ACTIVITY: Leave out the pictures, and reproduce exactly the lines from the line containing "bottom: 0 ->" through the final line of the entries.
════════════════
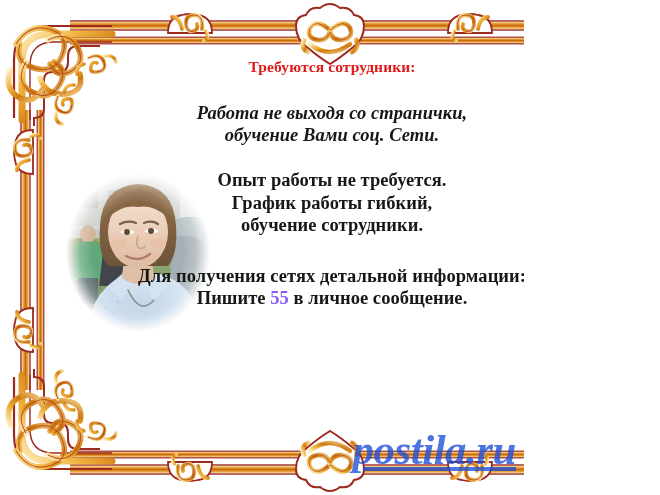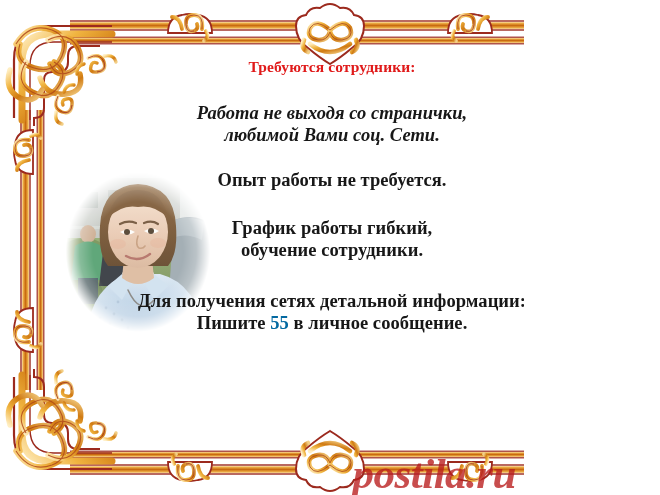"любимой Вами соц. Сети." div { text: любимой -> обучение }
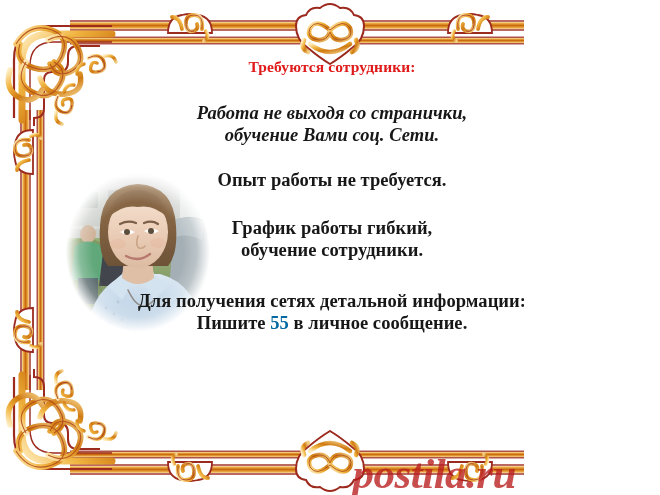"График работы гибкий," .p4 { margin-top: 25px -> none }
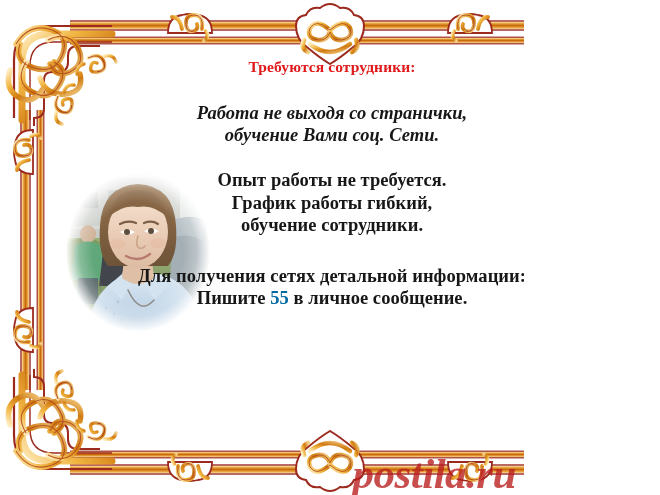"55" .accent-blue { color: #0369a1 -> #8b5cf6 }
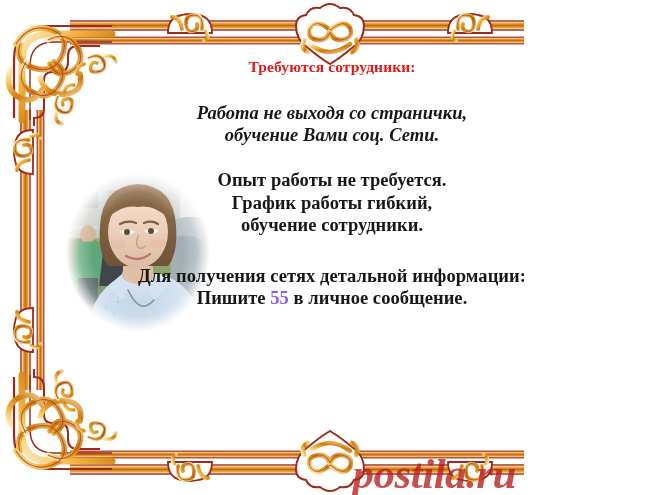"postila.ru" .watermark { bottom: 0 -> 24px; color: #b91c1c -> #1d4ed8; text-decoration: none -> underline }
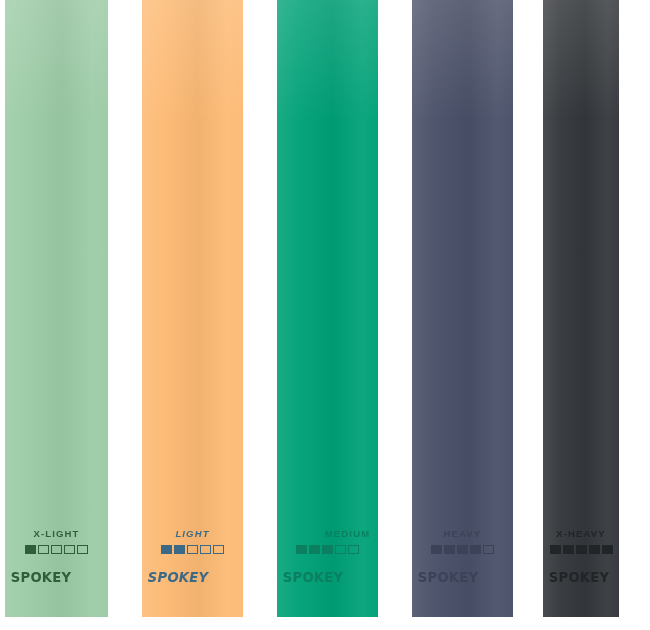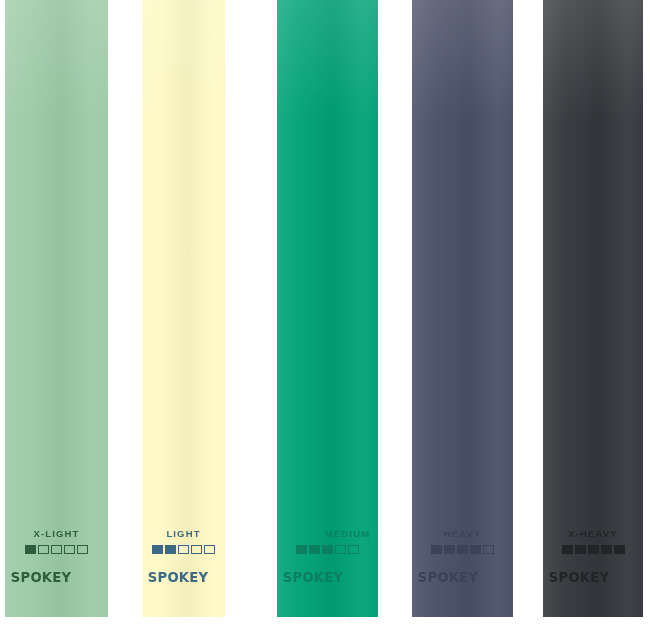"LIGHT" div.band { background: #fef9c3 -> #fdba74; font-style: none -> italic; width: 83px -> 101px }
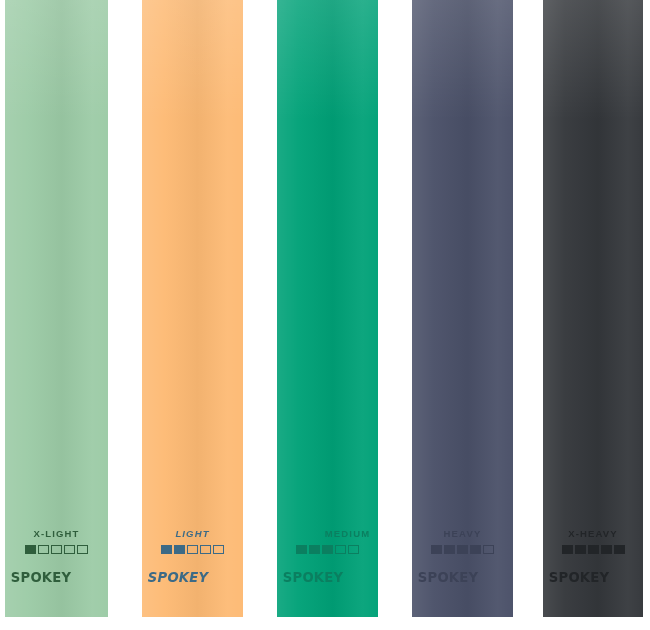"X-HEAVY" div.band { width: 100px -> 76px }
════════════════
RESULT OF THIS EXERCISE:
"postila.ru" .watermark { bottom: 0 -> 24px; color: #b91c1c -> #1d4ed8; text-decoration: none -> underline }
"LIGHT" div.band { background: #fef9c3 -> #fdba74; font-style: none -> italic; width: 83px -> 101px }
"X-HEAVY" div.band { width: 100px -> 76px }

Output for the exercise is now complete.